A pesar de los rebotes, las transferencias nacionales a provincias cierran el 2025 como el segundo peor año en dos décadas
Un informe revela que los envíos de diciembre fueron los más bajos desde 2005. La Ciudad de Buenos Aires captó casi la mitad de los fondos anuales, mientras San Luis y La Pampa quedaron en el fondo del ranking. Disparidad extrema entre distritos.
BUENOS AIRES, 3 de enero de 2026. La política de ajuste fiscal del Gobierno nacional sigue dejando marcas profundas en las cuentas provinciales. Un informe de la consultora Politikón revela que, si bien las transferencias no automáticas del Tesoro a provincias y CABA repuntaron un 32,3% en términos reales durante 2025 respecto al año anterior, el cierre del año es el segundo más bajo en los últimos veinte, superando únicamente al catastrófico 2024.

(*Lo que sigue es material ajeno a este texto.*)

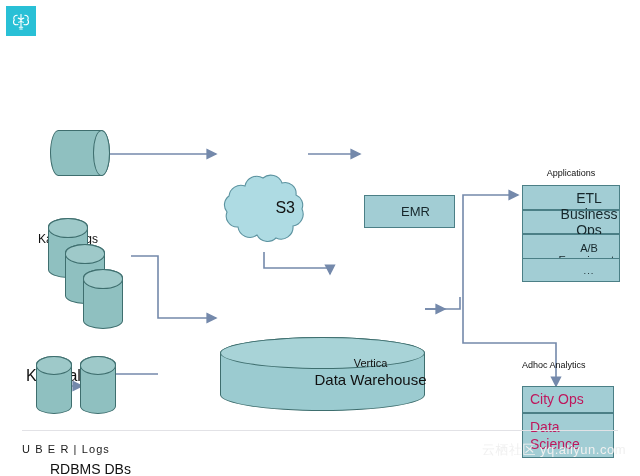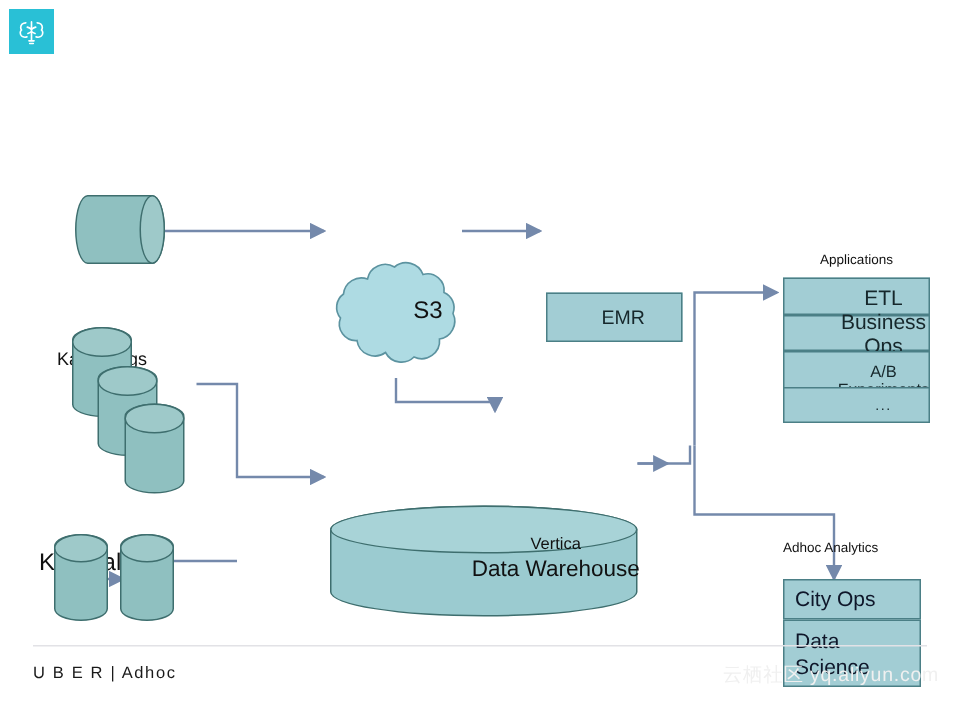--- a/index.html
+++ b/index.html
@@ -230,21 +230,21 @@
   }
   .adhoc-box {
     position: absolute;
     left: 0;
     width: 92px;
     background: #a2cdd4;
     border: 1.1px solid #4b7f86;
     box-sizing: border-box;
     display: flex;
     align-items: center;
-    color: #0f172a;
+    color: #be185d;
     padding-left: 7px;
     font-size: 14px;
     line-height: 17px;
   }
   #adhoc-city { top: 26px; height: 27px; }
   #adhoc-ds   { top: 53px; height: 45px; }
 
   
   #kafka-caption {
     left: 38px; top: 176px;
@@ -341,20 +341,21 @@
     <div class="cyl-h" style="left:50px; top:74px; width:58px; height:44px;"></div>
     <div class="caption" id="kafka-caption">Kafka Logs</div>
 
     <div class="cyl-v" style="left:48px; top:162px; width:38px; height:58px;"></div>
     <div class="cyl-v" style="left:65px; top:188px; width:38px; height:58px;"></div>
     <div class="cyl-v" style="left:83px; top:213px; width:38px; height:58px;"></div>
     <div class="caption" id="keyval-caption"><span>Key-Val </span><span class="small">DB</span></div>
 
     <div class="cyl-v" style="left:36px; top:300px; width:34px; height:56px;"></div>
     <div class="cyl-v" style="left:80px; top:300px; width:34px; height:56px;"></div>
+    <div class="caption" id="rdbms-caption">RDBMS DBs</div>
 
     <div id="cloud-node">
       <svg width="92" height="84" viewBox="0 0 92 84" aria-hidden="true">
         <path d="M27,20 a12,12 0 0,1 18,-8 a12,12 0 0,1 19,5 a11,11 0 0,1 14,12
                  a11,11 0 0,1 6,14 a12,12 0 0,1 -9,17 a12,12 0 0,1 -17,12
                  a12,12 0 0,1 -19,-3 a12,12 0 0,1 -19,-8 a11,11 0 0,1 -11,-15
                  a11,11 0 0,1 2,-16 a12,12 0 0,1 16,-10 z" fill="#aedbe3" stroke="#5c93a0" stroke-width="1.1"></path>
       </svg>
     </div>
     <div id="cloud-label">S3</div>
@@ -378,16 +379,16 @@
 
     <div id="adhoc-group">
       <div id="adhoc-caption">Adhoc Analytics</div>
       <div class="adhoc-box" id="adhoc-city">City Ops</div>
       <div class="adhoc-box" id="adhoc-ds">Data Science</div>
     </div>
 
   </div>
 
   <div id="footer-rule"></div>
-  <div id="footer-brand">U B E R | Adhoc</div>
+  <div id="footer-brand">U B E R | Logs</div>
   <div id="watermark">云栖社区 yq.aliyun.com</div>
 
 </div>
 
 </body></html>

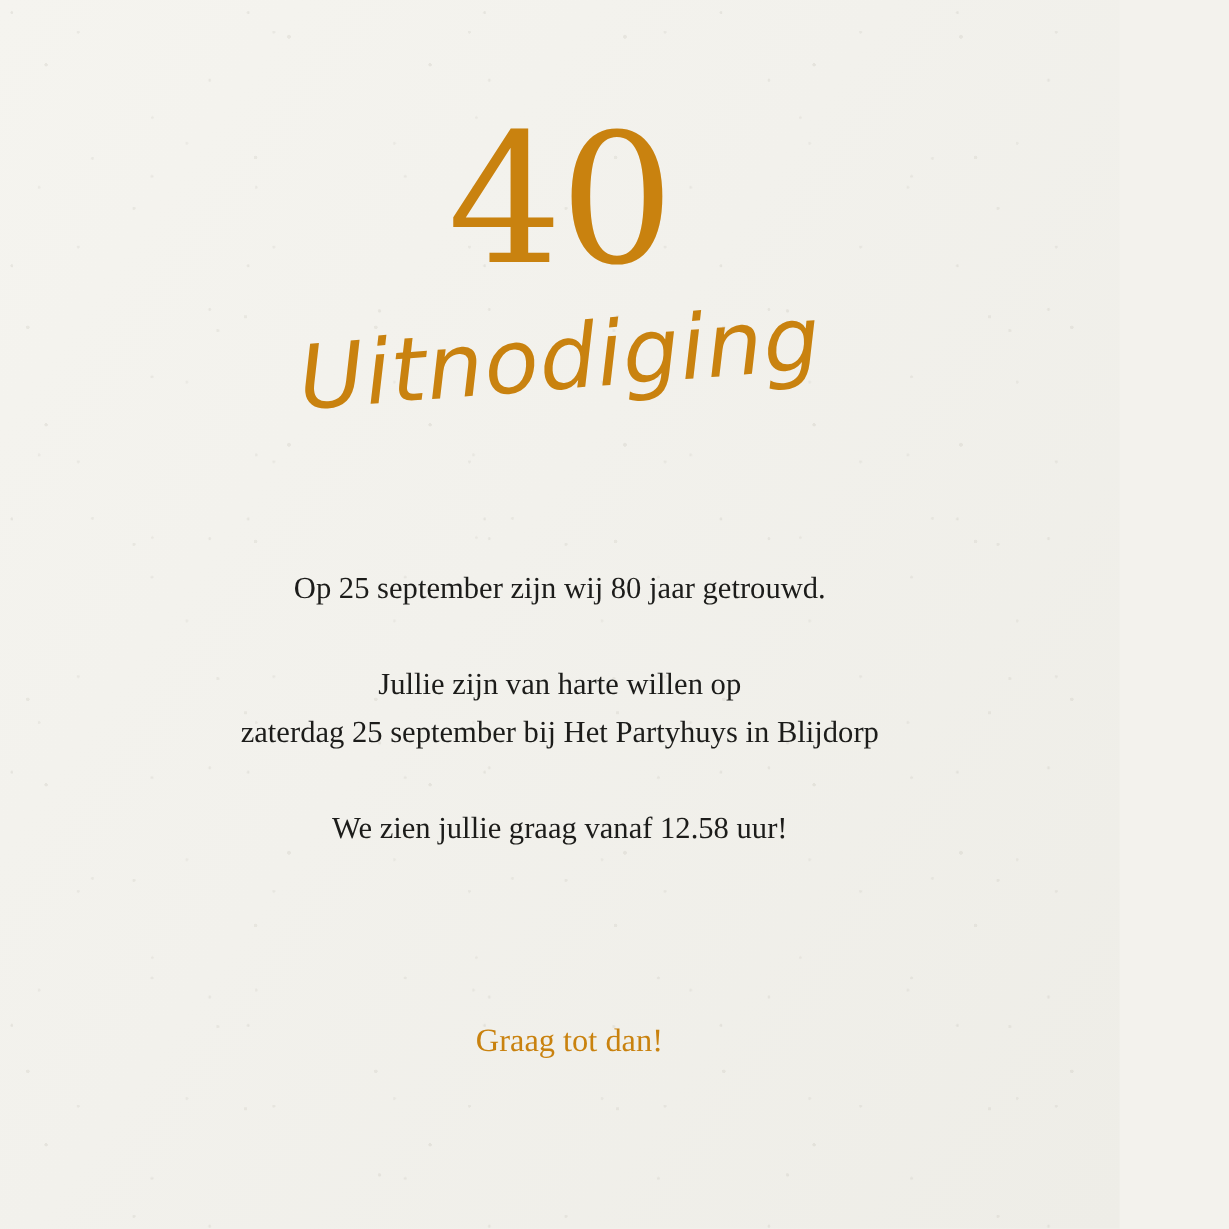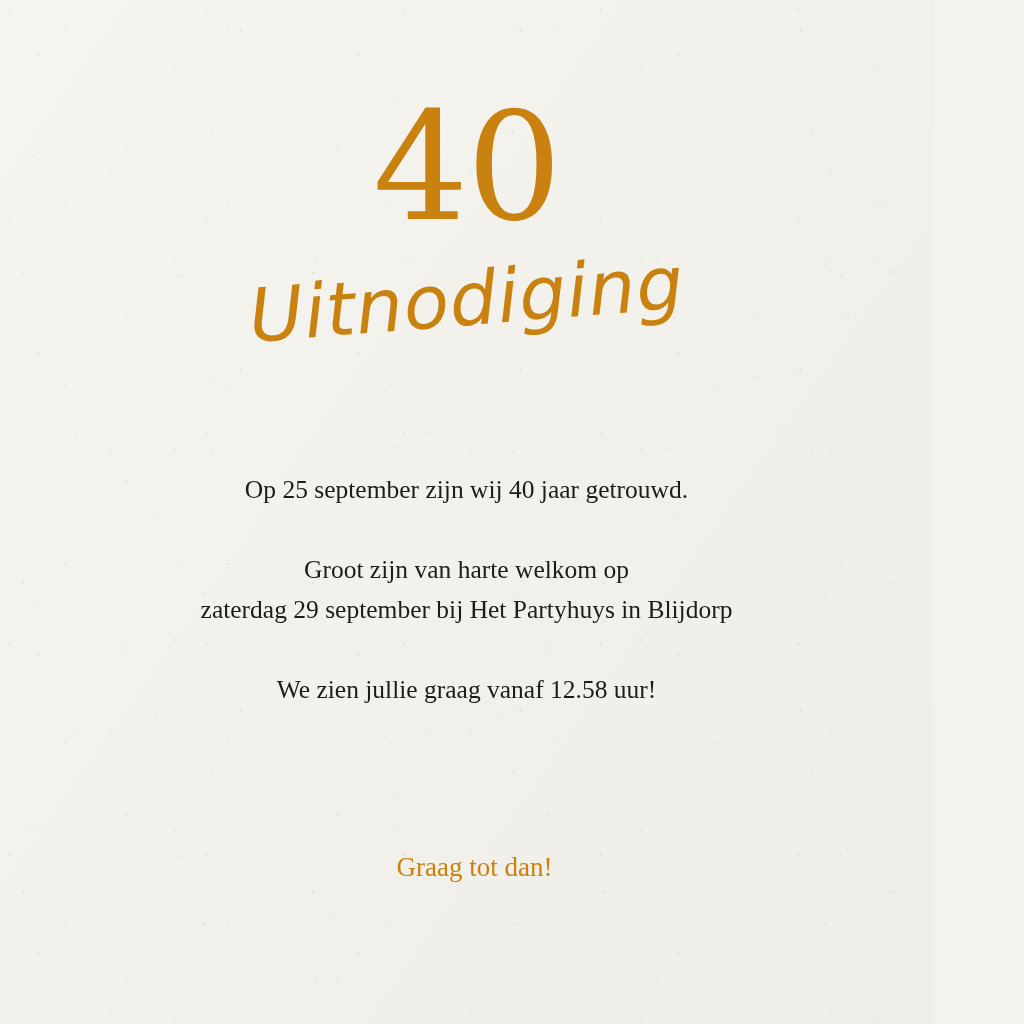--- a/index.html
+++ b/index.html
@@ -129,24 +129,24 @@
 <body>
 
 <div class="card">
   <div class="speckles"></div>
 
   <div class="headline">40</div>
 
   <div class="script">Uitnodiging</div>
 
   <div class="body-block">
-    <p>Op 25 september zijn wij 40 jaar getrouwd.</p>
+    <p>Op 25 september zijn wij 80 jaar getrouwd.</p>
     <div class="gap"></div>
-    <p>Groot zijn van harte welkom op</p>
-    <p>zaterdag 29 september bij Het Partyhuys in Blijdorp</p>
+    <p>Jullie zijn van harte willen op</p>
+    <p>zaterdag 25 september bij Het Partyhuys in Blijdorp</p>
     <div class="gap"></div>
     <p>We zien jullie graag vanaf 12.58 uur!</p>
   </div>
 
   <div class="closing">
     <p class="regards">Graag tot dan!</p>
   </div>
 </div>
 
 </body></html>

La radiografía de diciembre es aún más cruda: los $291.354 millones enviados en el último mes, aunque levemente superiores a los de diciembre de 2024, se ubican por debajo de todos los meses de diciembre registrados desde 2005 a 2023, evidenciando una contracción histórica en la asistencia nacional en la época del año donde usualmente se cubren gastos críticos.
El mapa de la desigualdad: quiénes ganaron y quiénes perdieron en 2025
La distribución de fondos fue extremamente dispar, creando un abismo entre unos pocos distritos beneficiados y una mayoría perjudicada.
- Los grandes ganadores:
- CABA acaparó el 47% del total anual, gracias principalmente al cumplimiento de una medida cautelar de la Corte Suprema por el conflicto de la coparticipación ($984.885 millones).
- Provincia de Buenos Aires recibió el 19,6%, mayormente por fondos para hospitales.
- Chaco se ubicó tercero (4,4%), impulsado por un fuerte pago único de $40.000 millones para su caja previsional y Aportes del Tesoro Nacional (ATN).
- Los más perjudicados:
- San Luis y La Pampa cerraron el año en el fondo del ranking, con una participación de solo 0,3% cada una en el total nacional.
- En diciembre, La Rioja y San Luis fueron las únicas que no recibieron siquiera $1.000 millones.
Disparidad extrema en las variaciones interanuales
El informe destaca una «fuerte dispersión» donde la base de comparación (el muy bajo 2024) genera distorsiones:
- Subas estratosféricas: Provincias como Misiones, Chubut, Catamarca y Chaco exhiben incrementos superiores al 1.000% real en diciembre, pero partiendo de niveles ínfimos el año anterior.
- Caídas brutales: Otras nueve provincias tuvieron descensos reales en el último mes, lideradas por Santiago del Estero y Mendoza, con caídas por encima del -70%.
El año 2025 en perspectiva: un rebote frágil sobre una base devastada
Aunque el acumulado anual mostró un rebote del 32,3% real respecto a 2024, la comparación con 2023 (año previo al gobierno de Milei) es devastadora:
- Todas las provincias, excepto CABA, recibieron fondos «muy por debajo» de los de 2023, con caídas que van entre el -54% y el -95%.
- CABA es la única excepción, con un crecimiento del 95,7% gracias al fallo judicial.
¿A dónde fueron los fondos? Las prioridades del Gobierno
Las actividades que más fondos recibieron en 2025 revelan las prioridades y obligaciones del Gobierno nacional:
- Cumplimiento de la medida cautelar a CABA (40% del total).
- Funcionamiento de Hospitales (18%), solo para CABA, Buenos Aires y Santa Cruz.
- Universalización de la Jornada Extendida escolar (11%).
- Aportes del Tesoro Nacional – ATN (8%).
El misterio de los ATN: un fondo subejecutado
Los Aportes del Tesoro Nacional (ATN), una herramienta clave de asistencia discrecional, muestran una ejecución paralizada. Si bien en diciembre se ejecutó el mayor monto de la era Milei ($76.000 millones), el fondo ATN total anual tuvo una ejecución de solo 21,9%. Esto dejó un remanente sin ejecutar de $740.536 millones que no llegaron a las provincias.
Conclusión: federalismo en terapia intensiva
El informe pinta un panorama de federalismo fiscal gravemente herido. Las provincias dependen cada vez más de decisiones discrecionales, medidas judiciales o convenios puntuales para recibir fondos, en un contexto de recortes históricos. La enorme desigualdad en la distribución genera tensiones territoriales insostenibles y deja a varias jurisdicciones al borde de la asfixia financiera, mientras el Gobierno central mantiene un férreo control del gasto, incluso a costa de dejar fondos sin ejecutar. El 2026 se presenta, así, como otro año de tensiones extremas entre la Nación y las provincias.